I luoghi che ospitano storie di mistero in Sicilia si trovano in diverse parti e anche la provincia di Agrigento ne ha uno davvero particolare. Il Castello Incantato di Sciacca sorge nella parte occidentale della città e venne messo in piedi dall’artista Filippo Bentivegna, uno dei massimi rappresentanti dell’art brut.
Come nacque questo luogo?
Al suo interno si trovano diverse teste scolpite da Bentivegna, nato nel 1888 da una famiglia composta da pescatori e contadini. Tra il 1912 e il 1913 emigrò negli Stati Uniti e rientrò nella nostra Isola nel 1919 pensando bene di acquistare circa tre ettari nella periferia di Sciacca per trascorrervi il resto della sua vita.
Così cominciò a scavare tra le colline estraendo la pietra per scolpire queste teste e mettere su questo castello incantato. Le sculture raffigurano sia dei personaggi famosi che altri comuni e queste teste, alle quali lui dava un nome, sono disposte sia a semicerchio che in forma piramidale.
La storia di Filippo Bentivegna
Ma la storia di Filippo Bentivegna la racconta il presidente della società cooperativa che gestisce il castello, Giuseppe Gulino, che mostra anche il motivo per il quale Filippo fu costretto a tornare in Sicilia.
«Il Castello Incantato – narra Gulino – in realtà non è un castello, bensì un giardino nel quale si trovano 3mila sculture realizzate da Filippo Bentivegna, che si era nominato re del luogo dandosi il titolo di Sua Eccellenza. Queste sculture erano il suo popolo pietrificato, perché a ogni scultura dava un nome. Ci sono Garibaldi e Mussolini e tantissimi indiani tra le facce scolpite. Filippo era un saccense e andò negli Stati Uniti a cercare fortuna, ma lì ebbe una disavventura d’amore. Si innamorò infatti di una ragazza e per colpa di lei lo bastonarono a morte. Non si capisce se a bastonarlo furono i genitori di questa ragazza o un rivale in amore. E’ stato quattro giorni in coma e quando si è risvegliato non era più lo stesso.
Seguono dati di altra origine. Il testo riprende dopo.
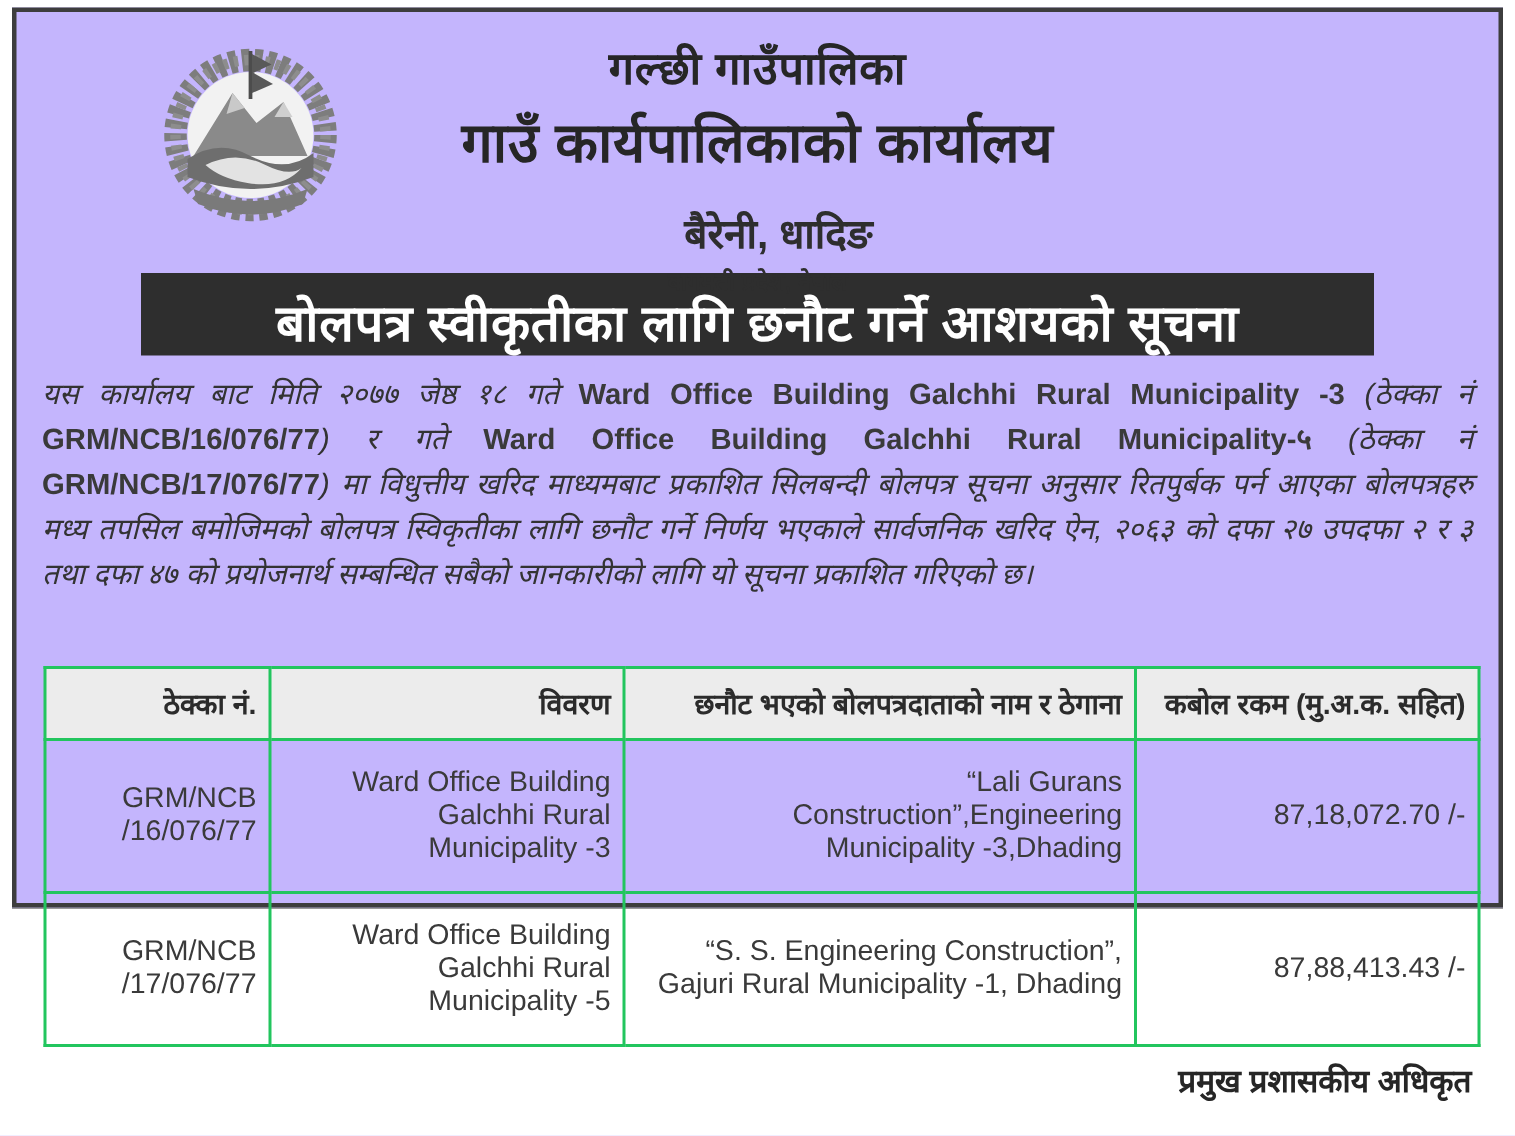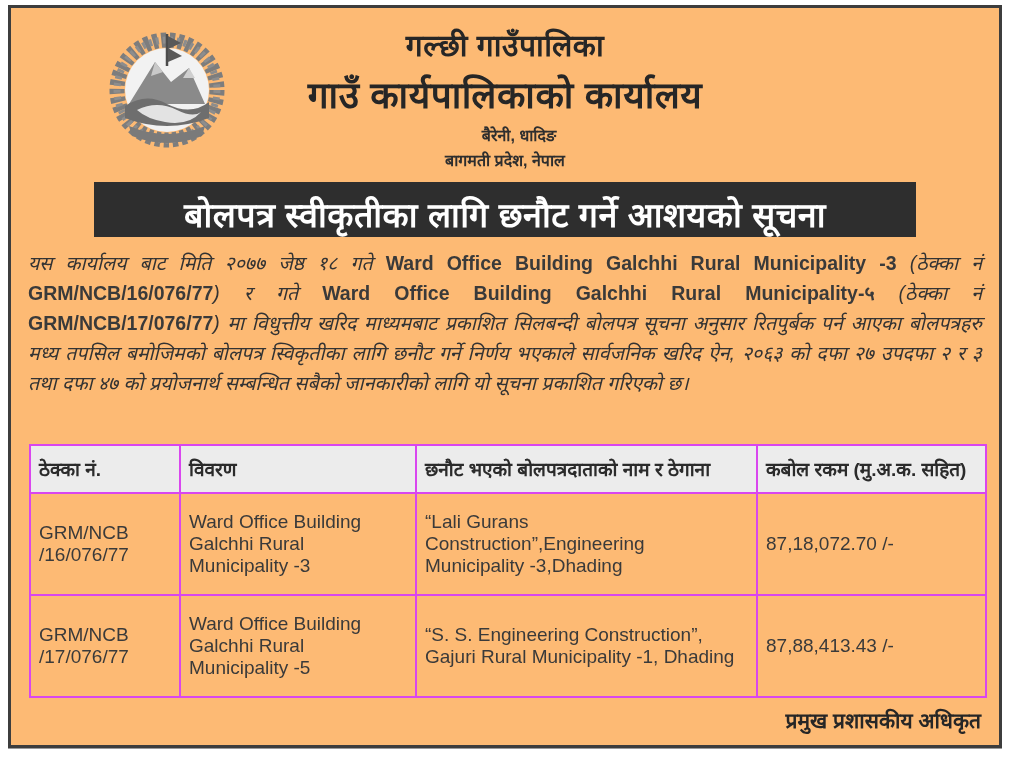"गल्छी गाउँपालिका" .frame { background: #fdba74 -> #c4b5fd; height: 743px -> 600px }
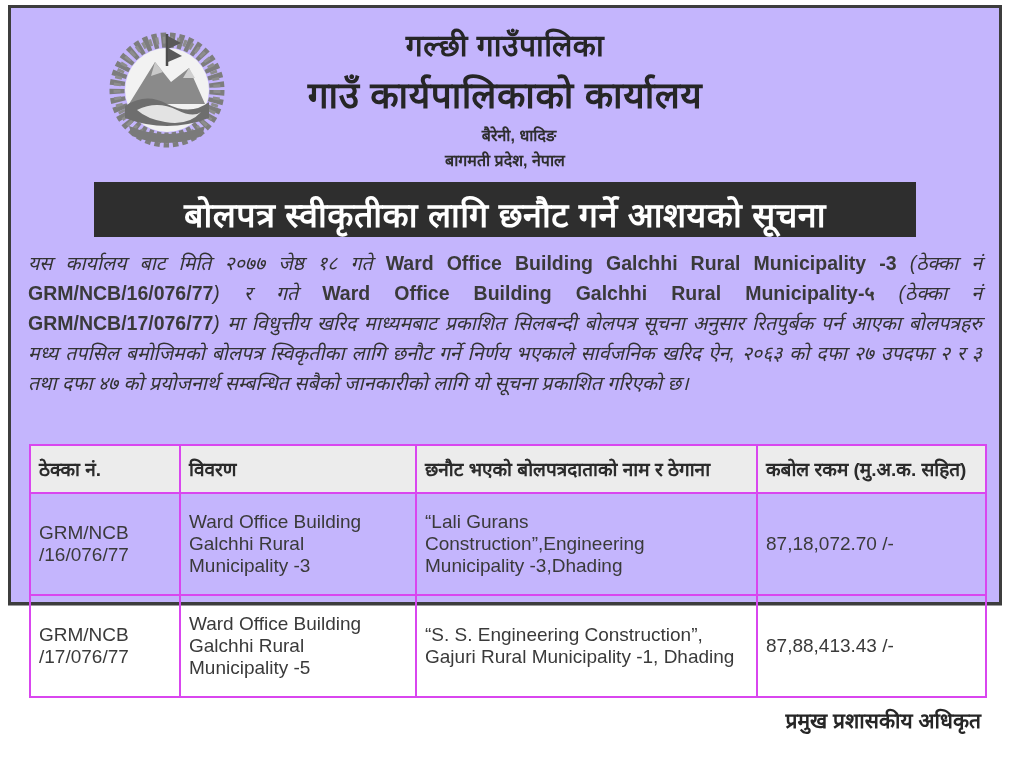"बैरेनी, धादिङ" .addr-line { font-size: 16px -> 27px; margin-top: 5px -> 17px }
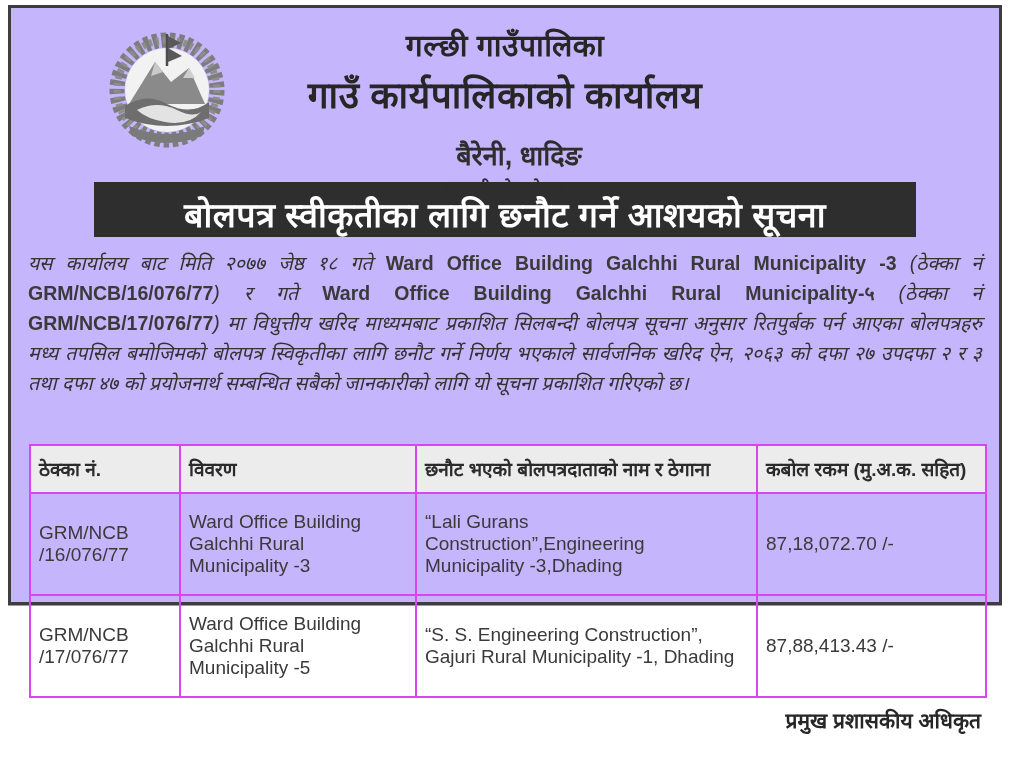"ठेक्का नं." table.tender th, table.tender td { border: 2px solid #d946ef -> 2px solid #22c55e; text-align: left -> right }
Con i soldi guadagnati lì si comprò il terreno a Sciacca e passò il resto della vita fino alla morte a scolpire la pietra e gli alberi».
La scoperta di un medico riguardo alla storia di Filippo
E l’attività di Filippo non si fermava a scolpire la pietra, ma la sua vicenda ha influenzato quella di altre persone. Scopriamo insieme perché.
«Ai suoi cani Bertoldo e Bertoldino tagliava il pelo a forma di testa. Lui era principalmente un marinaio, pescava e vendeva pesce. Prima della pandemia qui abbiamo organizzato una serie di eventi per il 50esimo della sua morte. Durante uno di questi un medico ha presentato un libro nel quale portava tantissimi esempi di persone che al risveglio dal coma manifestano qualità che prima non avevano, tipo cominciare a parlare lingue diverse, a dipingere o a fare musica. Il medico ha detto che ogni essere umano ha una parte del cervello dormiente, dove abbiamo qualità nascoste che si possono manifestare dopo fortissimi traumi. E’ quello che è successo a Filippo, che non sapeva di essere un artista prima del coma».
Un trauma psicologico
Il coma però gli procurò un trauma anche psicologico, perché «dopo essere rientrato a Sciacca per via del trauma non ebbe più una donna nella sua vita. Si chiuse in questo terreno e passò il resto della sua vita a scolpire fino alla morte. Ci possono essere delle dicerie che affermano che la sua anima sia ancora all’interno del terreno, ma non è accertato».